See the child pages for details and please do add your own pages and comments.  If you figure out how to do something useful, please enlighten us all.  If you find a particularly useful tutorial, please share it.  We're in this together.

AWS has extensive documentation and many useful tutorials.  If you find other useful links please share them here

Alces Flight is one of several (free) third-party services that help you to create an HPC cluster on AWS.  This is recommended by Kevin as relatively user-friendly. See here for specific information on using Alces flight with AWS

Action Items from Thursday 7/12/2018

1) Intel folks suggest be cautious of fabric issues at AWS. AWS may still be using ethernet which is not as capable as IB, etc. on production machines such as theia, discover, wcoss, etc. If FV3 is going to be run at production resolution (C768?) this would be a good opportunity to compare computational performance of AWS vs. e.g. theia.

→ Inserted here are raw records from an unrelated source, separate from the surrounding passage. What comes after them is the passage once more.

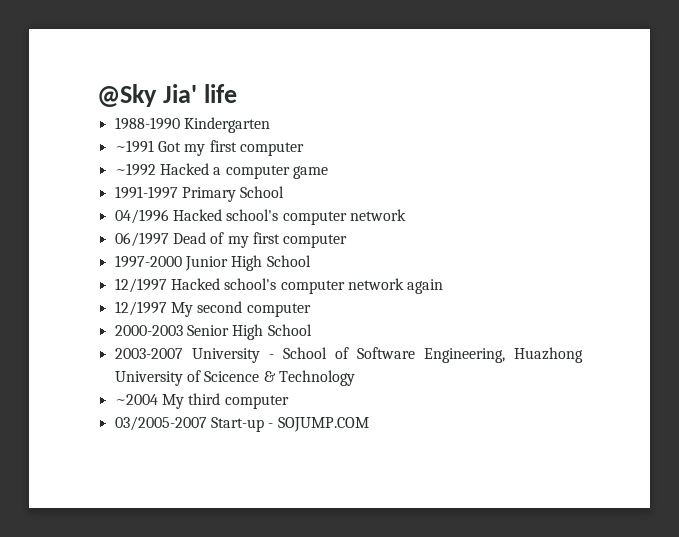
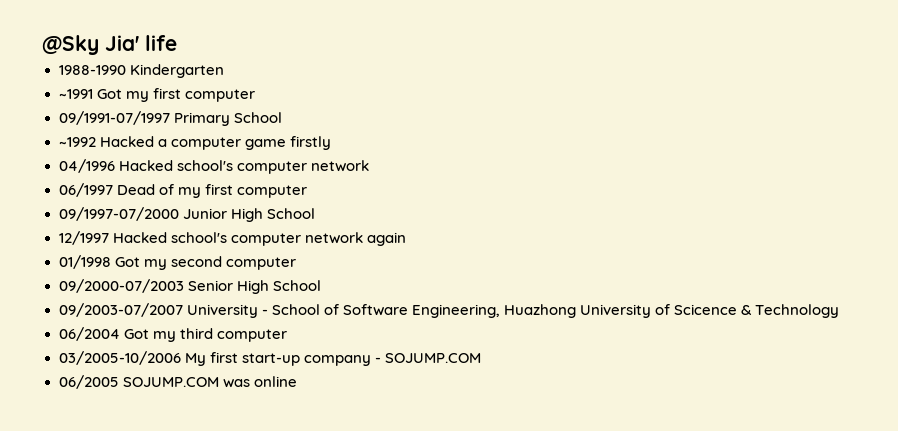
(304, 149) none -> [58,111,282,126] // 09/1991-07/1997 Primary School
[114,186,285,202] // 1991-1997 Primary School -> [289,136,331,150] firstly
[114,255,182,268] 1997-2000 -> [58,207,179,221] 09/1997-07/2000
[114,301,193,317] 12/1997 My -> [58,255,167,270] 01/1998 Got my
[114,325,183,336] 2000-2003 -> [58,279,184,293] 09/2000-07/2003
[114,348,183,359] 2003-2007 -> [58,303,183,317] 09/2003-07/2007
[114,394,184,409] ~2004 My -> [58,327,176,342] 06/2004 Got my
[114,416,369,432] 03/2005-2007 Start-up - SOJUMP.COM -> [58,351,481,366] [58,375,297,389] 03/2005-10/2006 My first start-up company - SOJUMP.COM // 06/2005 SOJUMP.COM was online

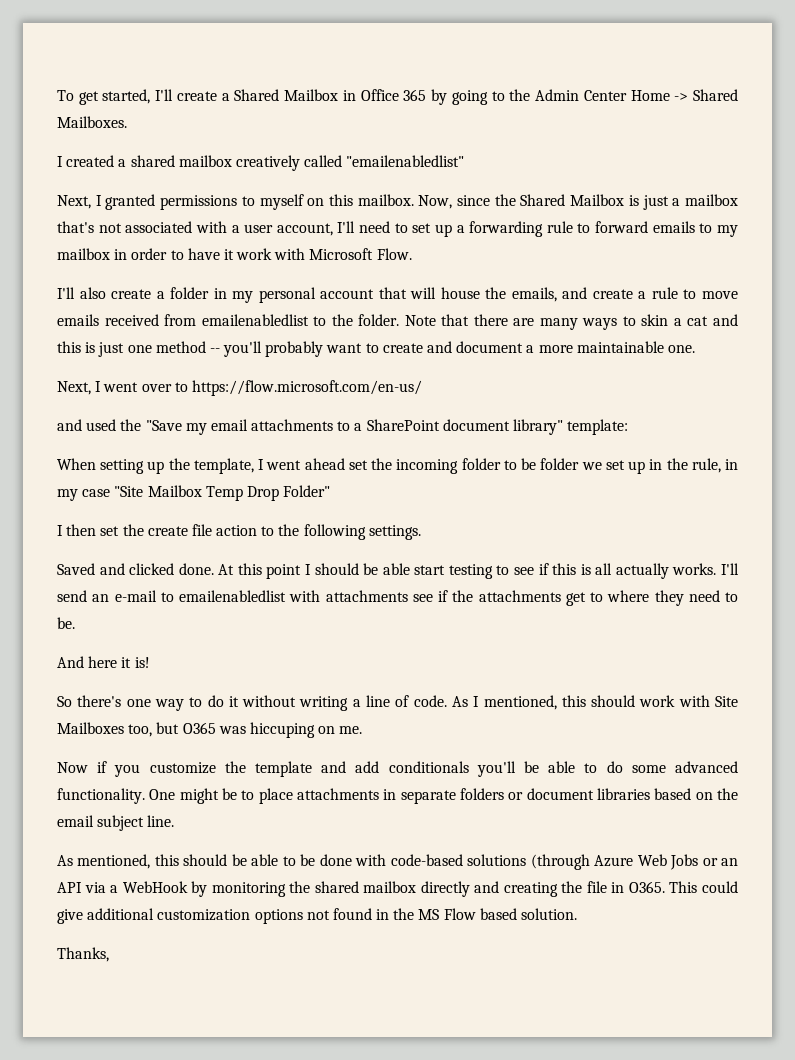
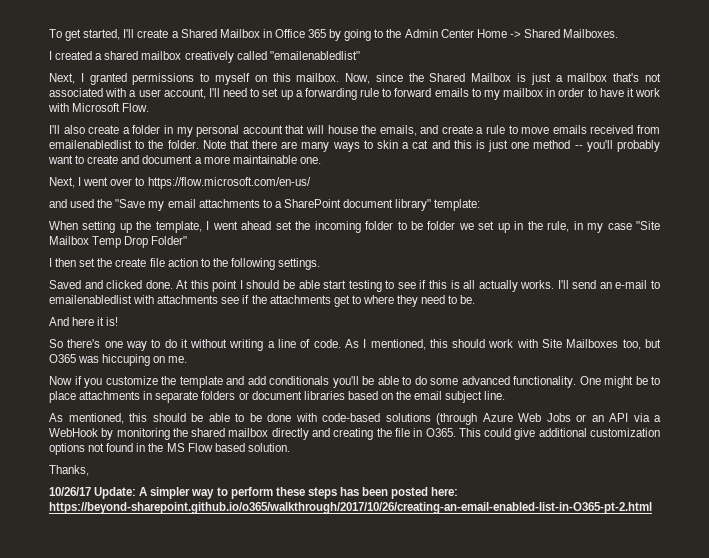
(109, 954) none -> [49,487,459,499] [49,502,652,514] // 10/26/17 Update: A simpler way to perform these steps has been posted here: https://beyond-sharepoint.github.io/o365/walkthrough/2017/10/26/creating-an-email-enabled-list-in-O365-pt-2.html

2) Also, earlier discussions with AWS representatives indicated that parallel file system access is NFS, not a more scalable parallel file system such as lustre or GPFS. This may or may not be important for JEDI.

3) Intel folks had this information w.r.t. using the Intel compilers on AWS (note that we can build locally but need the Intel runtime to run elsewhere):

"Our people who use AWS said they build on a local machine and transfer the binary to AWS. However, to run the binary you need the runtime and you can download it free from:

https://software.intel.com/en-us/articles/installing-intel-parallel-studio-xe-runtime-2018-using-yum-repository

I think this is the easiest – and by using this technique, you don’t have to pay money for building time as well."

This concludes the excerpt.